Viralizou o vídeo de audiência trabalhista que chocou a todos, onde a juíza demonstrou desequilíbrio e pouca educação, constrangendo e intimidando uma testemunha. Não pude deixar de lembrar dos tempos em que ainda atuei como advogada. E agradeço a Deus por não pertencer mais a esse mundo doido que acaba com saúde física, emocional e até mental das pessoas. É preciso estar com terapia em dia para não surtar e controlar a vontade de gritar bem alto o que sempre diz Márcia Sensitiva “para de ser doida!”.
As pessoas veem glamour onde há situações como essa que foram registradas. Quando o advogado conta algo assim muitos pensam que se trata de exagero. Pensar que muitas vezes nem prova a gente tinha dos mandos e desmandos de juízes fora da casinha.
É lamentável que situações como essa da audiência se repitam, onde a falta de respeito e educação por parte de alguns juízes tornem o ambiente jurídico hostil. Eu já enfrentei audiências com juízes que exibiam seu poder como um deus (é no minúsculo mesmo), humilhavam advogados e esqueciam do cuidado com as pessoas sentadas ali. Muitas eram partes nervosas por estarem num ambiente que não é costumeiro e por vivenciarem algum problema grande com alguém ou empresa. Quantas vezes faltou acolhimento e sobrou frustração.
O pior é que eles deixam os advogados acuados como se fossem bichinhos indefesos. A instabilidade é tão grande que você entra em liberdade, mas pode sair preso só porque o juiz está de mau humor ou só não gosta de advogado mesmo. Há vários assim. Felizmente, nem todos os juízes são assim. Conheci magistrados maravilhosos, dignos, que respeitam as pessoas e seus advogados, e explicam a situação quando percebem a falta de conhecimento.
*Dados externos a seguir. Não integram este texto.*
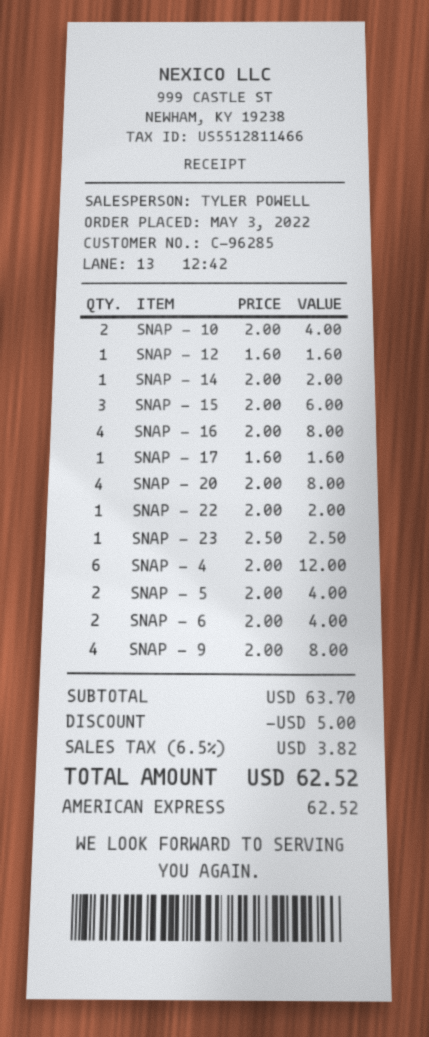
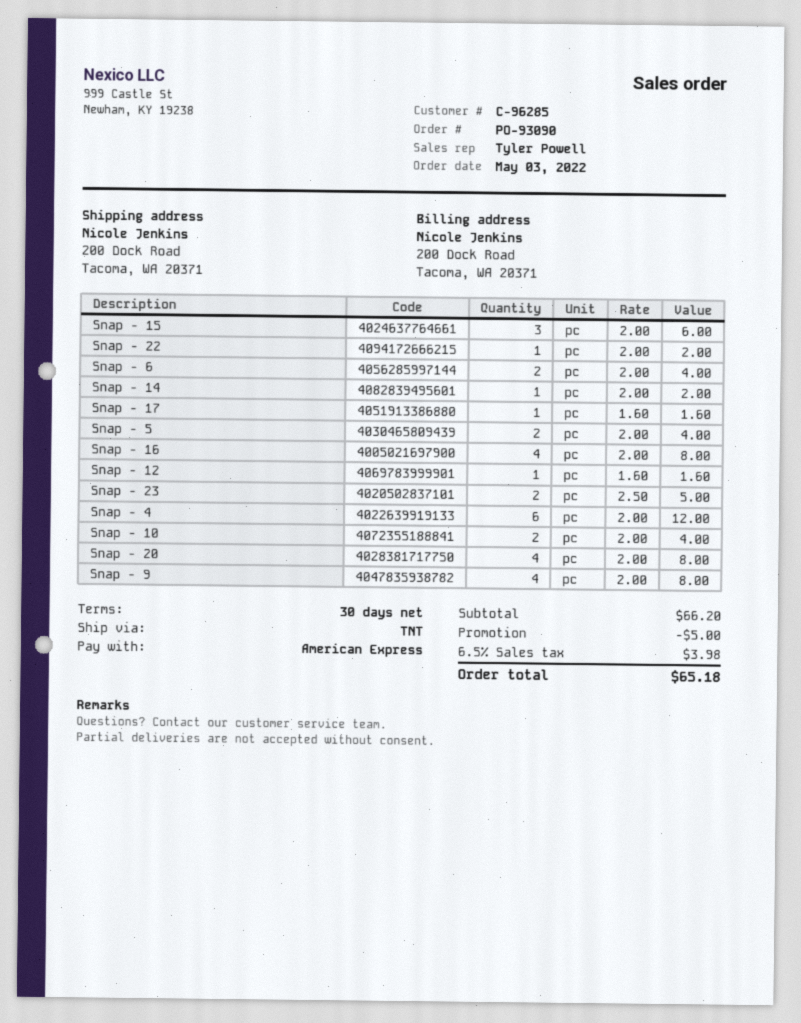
SNAP - 23: 1 x 2.50 = 2.50 -> 2 x 2.50 = 5.00
subtotal: 63.70 -> 66.20
tax: 6.5% = 3.82 -> 6.5% = 3.98
total: 62.52 -> 65.18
A instabilidade é tão grande que, ao entrar em uma audiência, você pode sair livre ou preso, dependendo do humor do juiz ou do nível elevado do seu ego. É triste perceber que alguns magistrados não compreendem a importância do respeito e da empatia. Felizmente, conheci juízes maravilhosos, dignos, que respeitam as pessoas e se esforçam para explicar a situação quando percebem a falta de conhecimento. Gente como a gente que você senta para tomar um café e conversa por horas sobre assuntos jurídicos e diversos.
Juiz precisa conhecer gente, saber se relacionar com gente. Não adianta apenas o conhecimento jurídico. Conhecimento técnico advogado, juiz e até mesmo o cartorário tem. Se não compreender a complexidade das relações humanas, o sofrimento das pessoas e as suas limitações de nada adianta.
A pressão é grande por todos os lados, as condições nem sempre favorecem, mas NUNCA deverá afetar relacionamentos. Prevalece a urbanidade citada pela juíza a qual ela mesma deve desconhecer o seu significado.
E se você não sabe, eu vou te explicar, aliás, vou trazer a definição do Dicionário Oxford. URBANIDADE é o “conjunto de formalidades e procedimentos que demonstram boas maneiras e respeito entre os cidadãos; afabilidade, civilidade, cortesia”.
Independentemente do nível de escolaridade ou do status social, a falta de educação e respeito é inaceitável. Muitos advogados acabam se concentrando em se adaptar a um sistema falido que, por vezes, os obriga a se prostituir profissionalmente. É pesado, porém, triste realidade. Manter a saúde emocional e mental torna-se um desafio ao lidar frequentemente com juízes que parecem distantes da realidade.
Agora, cá entre nós. Imagine se a testemunha fosse mais humilde e a chamasse de “Meretríssima”, hein!?